*** Opening of Task data ***

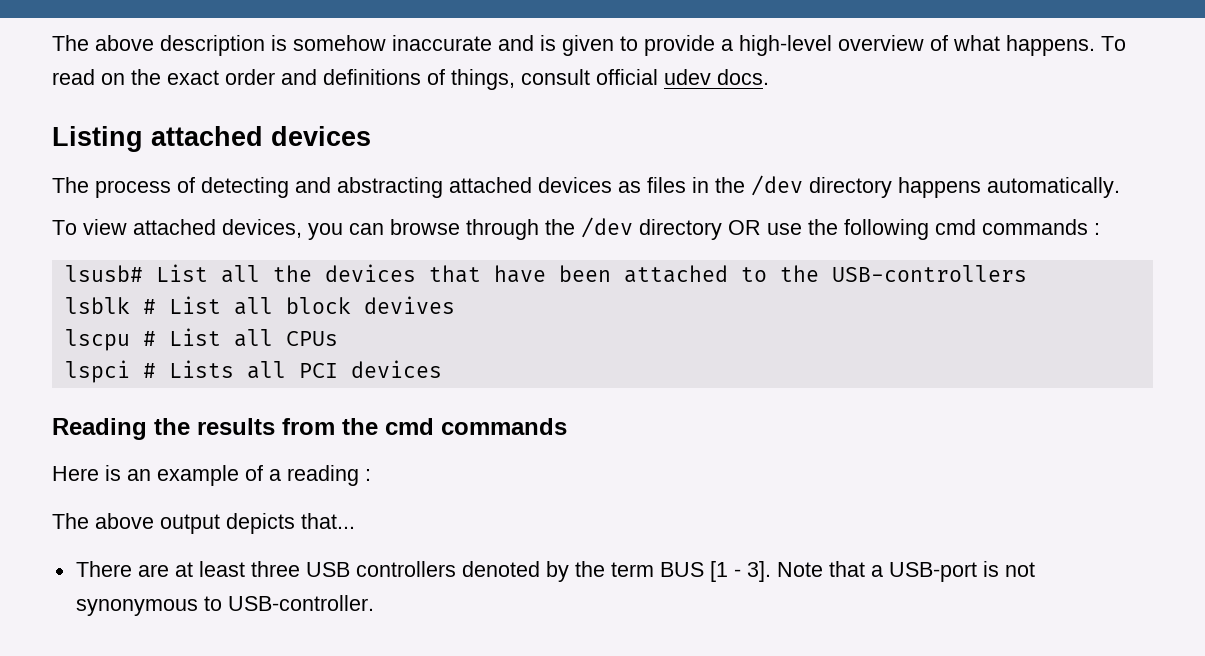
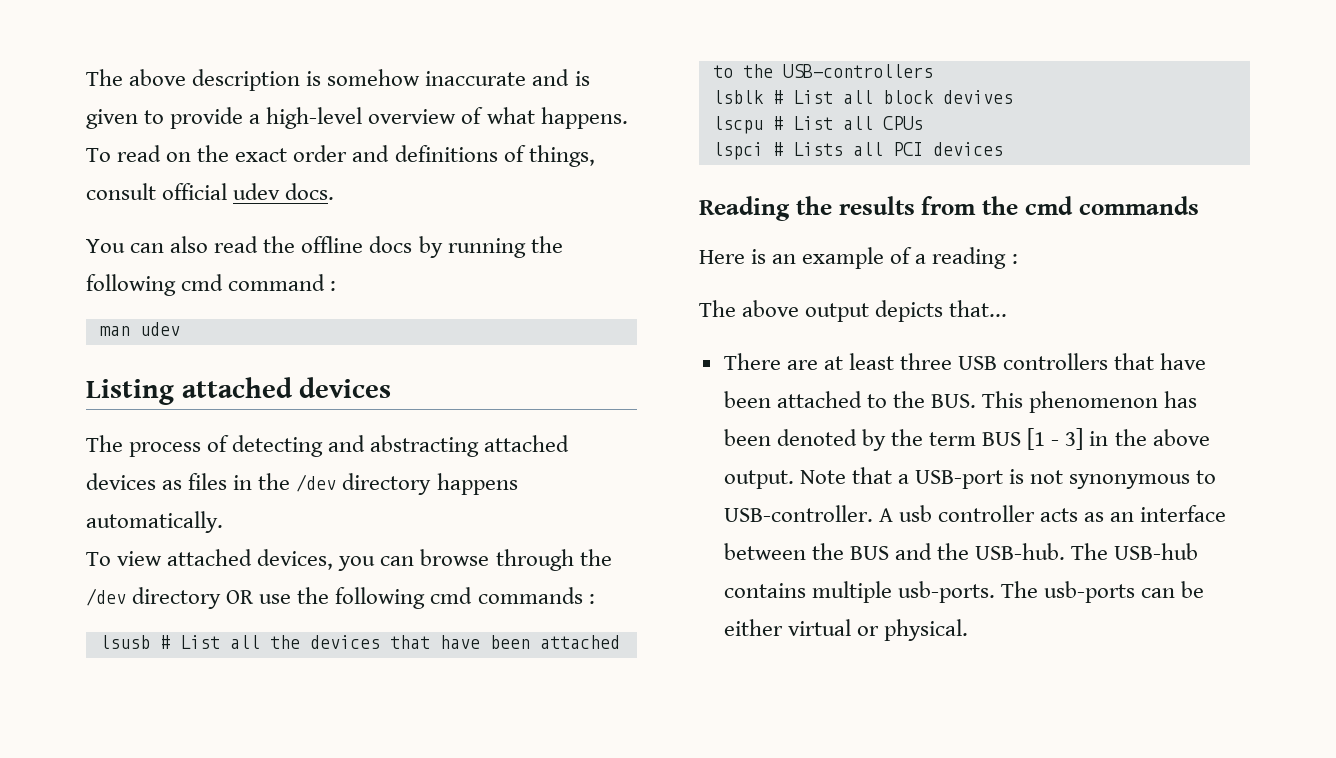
+ You can also read the offline docs by running the following cmd command :
+ man udev
- lsusb# List all the devices that have been attached to the USB-controllers
+ lsusb # List all the devices that have been attached to the USB-controllers
- There are at least three USB controllers denoted by the term BUS [1 - 3].
+ There are at least three USB controllers that have been attached to the BUS. This phenomenon has been denoted by the term BUS [1 - 3] in the above output.
+ A usb controller acts as an interface between the BUS and the USB-hub. The USB-hub contains multiple usb-ports. The usb-ports can be either virtual or physical.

*** Close of Task data ***

Without changing a word, restate the listing above; the pictures stay out.

+ You can also read the offline docs by running the following cmd command :
+ man udev
- lsusb# List all the devices that have been attached to the USB-controllers
+ lsusb # List all the devices that have been attached to the USB-controllers
- There are at least three USB controllers denoted by the term BUS [1 - 3].
+ There are at least three USB controllers that have been attached to the BUS. This phenomenon has been denoted by the term BUS [1 - 3] in the above output.
+ A usb controller acts as an interface between the BUS and the USB-hub. The USB-hub contains multiple usb-ports. The usb-ports can be either virtual or physical.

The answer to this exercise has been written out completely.